Anyone who sees that IP address could find out what webpages are hosted on that computer and get a decent guess at what you’re looking at.

But why do you care if they know where you’re browsing? What if the website is only about an embarrassing medical condition? Or what if you’re on your bank’s website? Any information that a hacker can gather can be used to build a profile for a spear phishing attack.

How to Browse Securely

The only way to be completely safe on the Internet is not to use it. However, that isn’t really an option in the modern world. By following these tips, you can dramatically decrease your chances of falling prey to a phishing scheme.

Double-Check URLs

As we discussed previously, a favorite tactic of hackers is to use a URL that looks like the site you want in order to steal your sensitive data. Before you enter any data into a website (passwords, credit card information, etc.), please double-check the URL to make sure that you’re actually on the site that you think you’re on. If you’re unsure if it’s the “right” URL, Google is your friend.

Look for that Lock Icon

HTTPS has its flaws, but it’s still better than HTTP. When you’re using the Internet, always check to see if a site uses HTTPS. If not, consider whether or not you really want to use and trust it.

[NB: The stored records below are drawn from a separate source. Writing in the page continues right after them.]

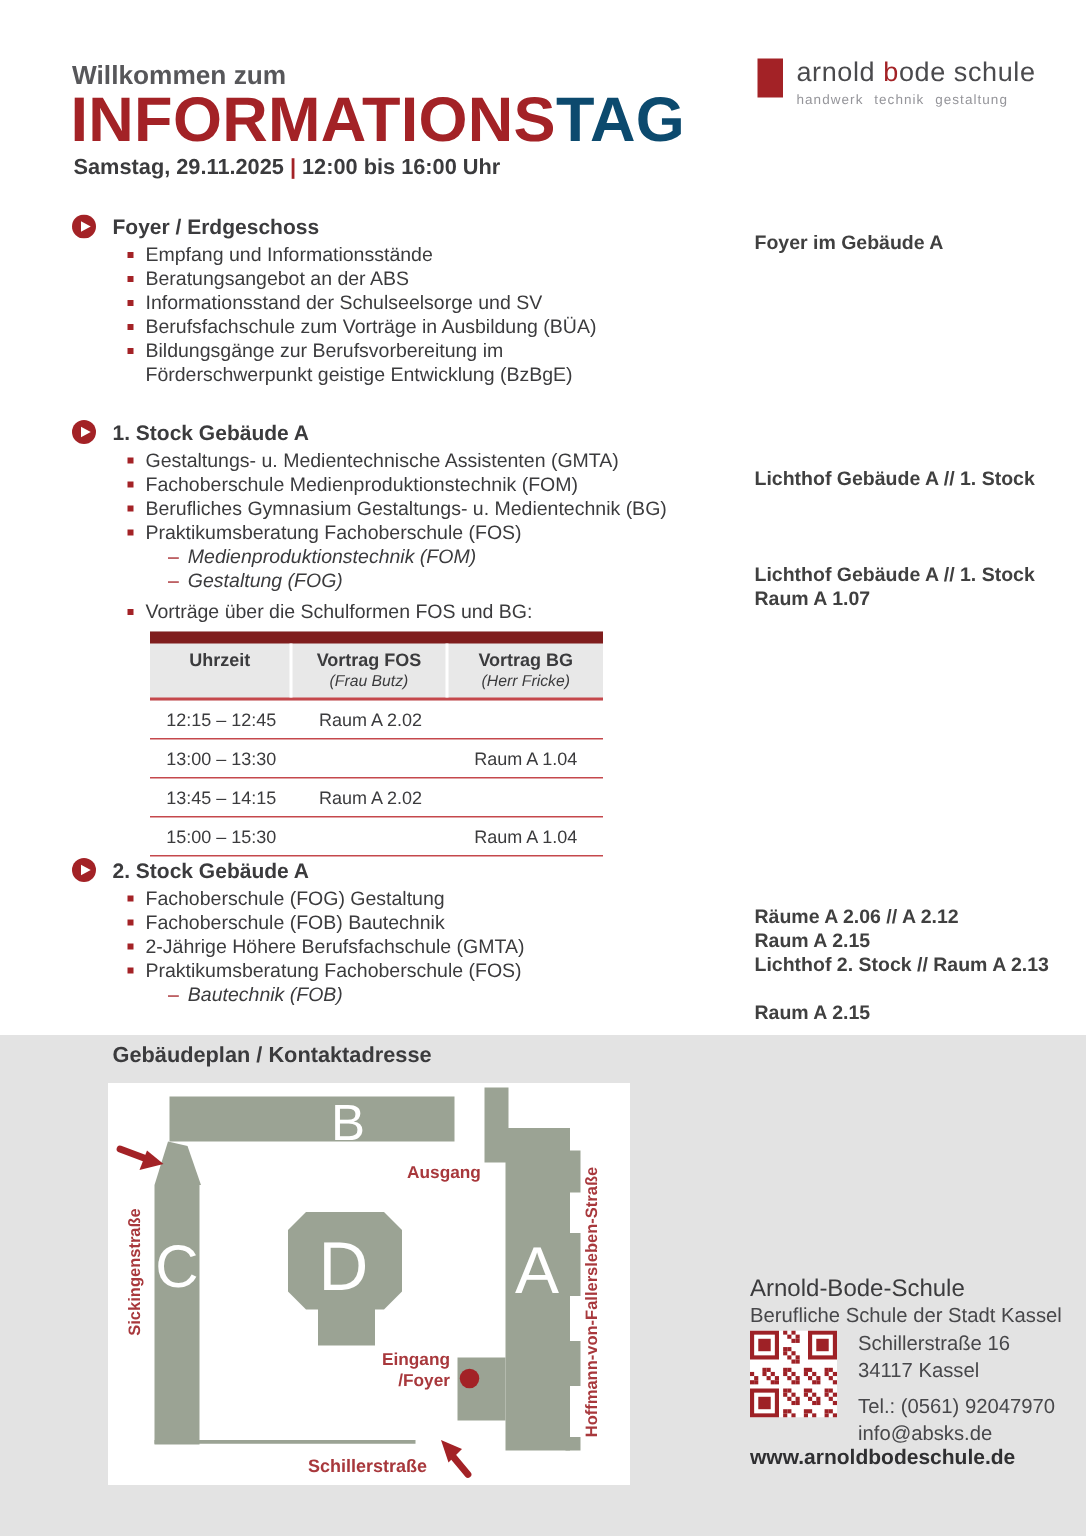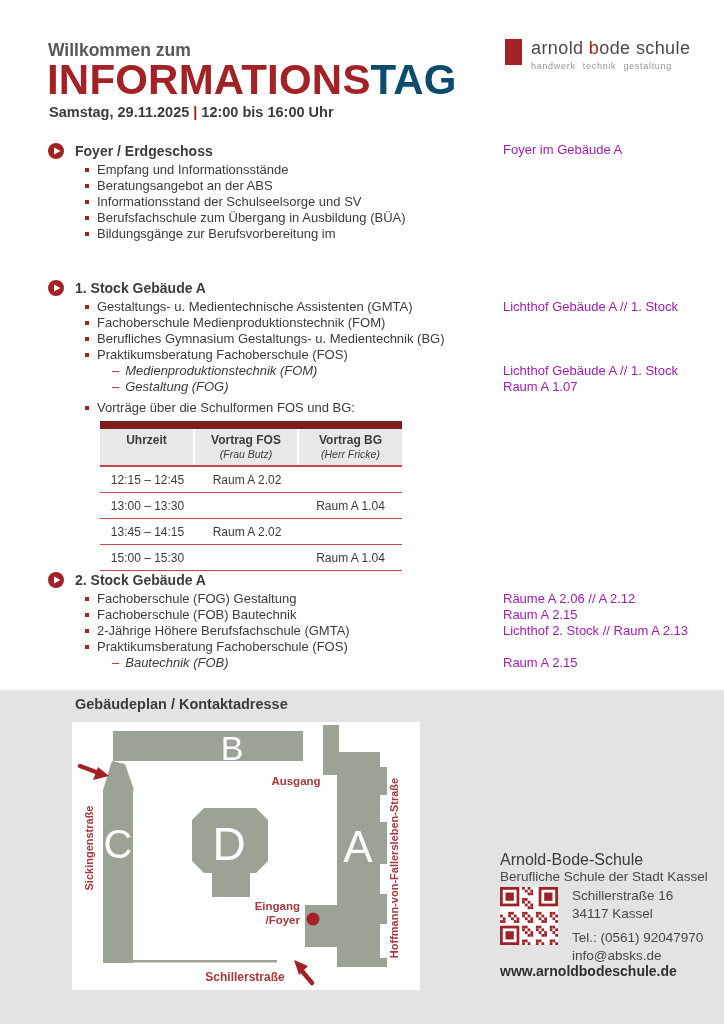--- a/index.html
+++ b/index.html
@@ -42,7 +42,7 @@
   .row.sub .item-text { font-style:italic; }
   .dash { color:#a32226; margin-right:6px; font-style:normal; }
   .dash::before { content:"–"; }
-  .loc { position:absolute; left:455px; top:0; white-space:nowrap; font-size:13px; font-weight:normal; font-style:normal; color:#a21caf; }
+  .loc { position:absolute; left:455px; top:12px; white-space:nowrap; font-size:13px; font-weight:bold; font-style:normal; color:#404040; }
   .row.spaced { margin-top:6px; }
   .item-text2 div { line-height:15.9px; }
 

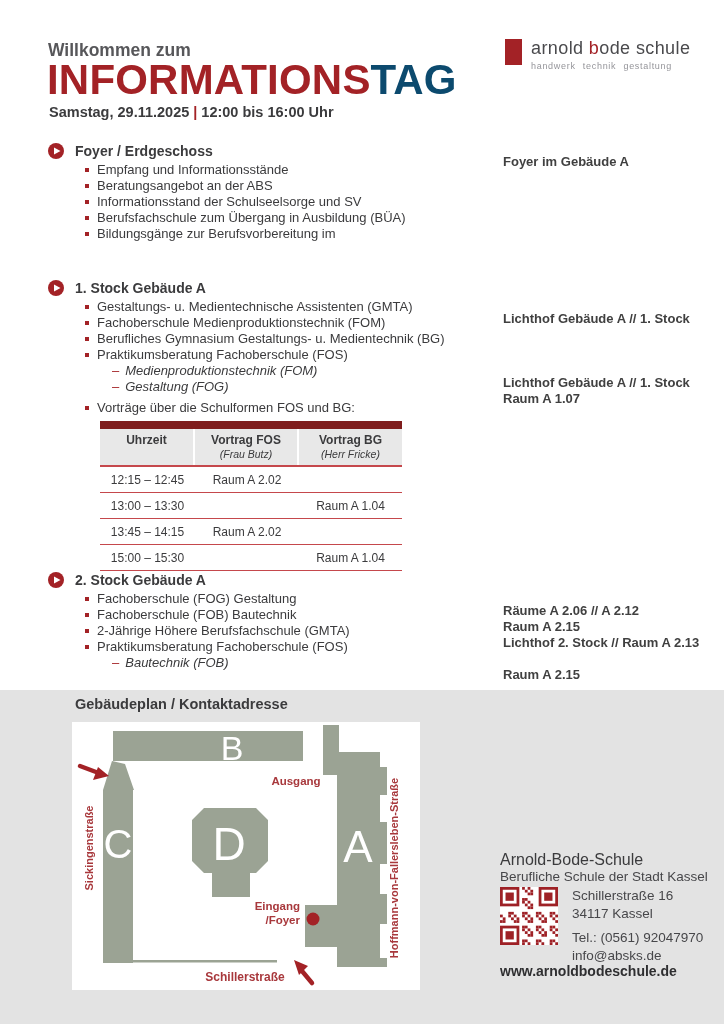--- a/index.html
+++ b/index.html
@@ -128,7 +128,7 @@
       </div>
     <div class="row item">
         <span class="bullet-sq"></span>
-        <span class="item-text">Berufsfachschule zum Übergang in Ausbildung (BÜA)</span>
+        <span class="item-text">Berufsfachschule zum Vorträge in Ausbildung (BÜA)</span>
       </div>
     <div class="row item">
         <span class="bullet-sq"></span>

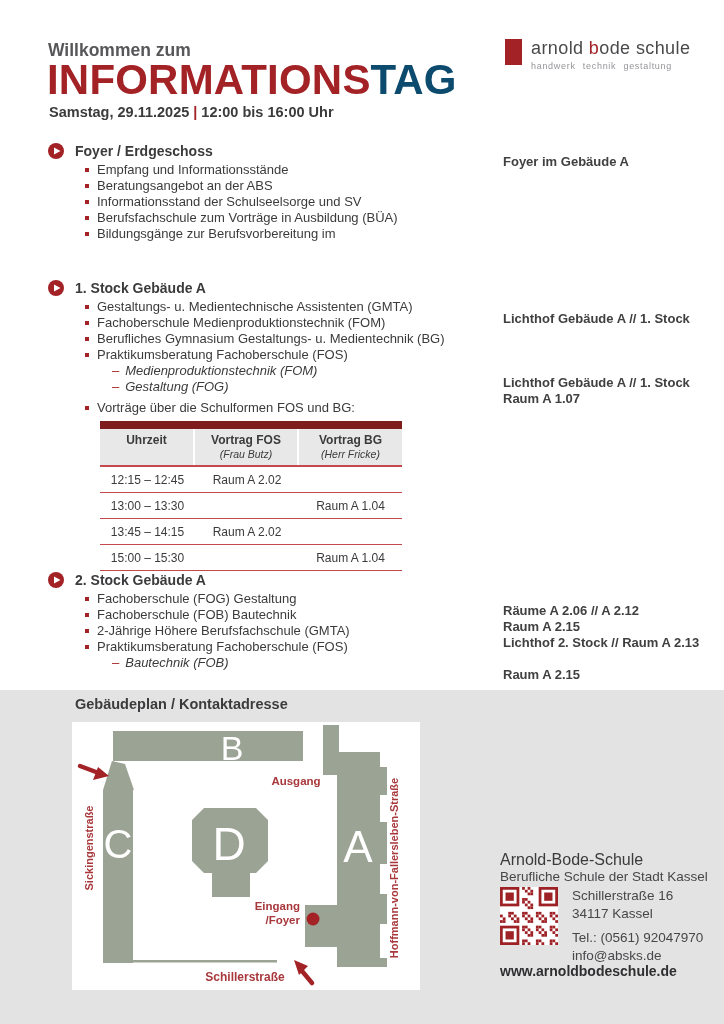--- a/index.html
+++ b/index.html
@@ -134,6 +134,7 @@
         <span class="bullet-sq"></span>
       <div class="item-text2">
         <div>Bildungsgänge zur Berufsvorbereitung im</div>
+        <div>Förderschwerpunkt geistige Entwicklung (BzBgE)</div>
       </div>
     </div>
   </div>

Setting up HTTPS takes less than half an hour and is completely free. If a site owner can’t be bothered to do that, are you sure they’ve bothered to do the rest of their job (verifying the accuracy of the data on their site) properly?

Think Twice Before Entering Sensitive Information

Data breaches are in the news, and it’s obvious that a lot of organizations don’t really care about properly protecting your personal information. Before entering any data into a website (even if it’s the correct URL and using HTTPS), think about whether or not that organization really needs the information that they’re asking for. If not, maybe you should think twice about giving it to them.

VPNs May Be a Good Idea

The main issue with HTTPS is that it doesn’t provide complete privacy. Virtual Private Networks (VPNs) are a potential solution to this. By hiding all of your traffic within an encrypted tunnel between you and the VPN endpoint, they ensure that eavesdroppers can learn nothing about your browsing from watching that connection. VPNs should always be used for remote connections to corporate networks and have many personal uses as well.

Is HTTPS Worth Using?

Definitely yes. Despite its shortcomings, HTTPS is much better that plain HTTP. However, it’s important to take that extra second to double-check everything before giving away your personal information to a hacker.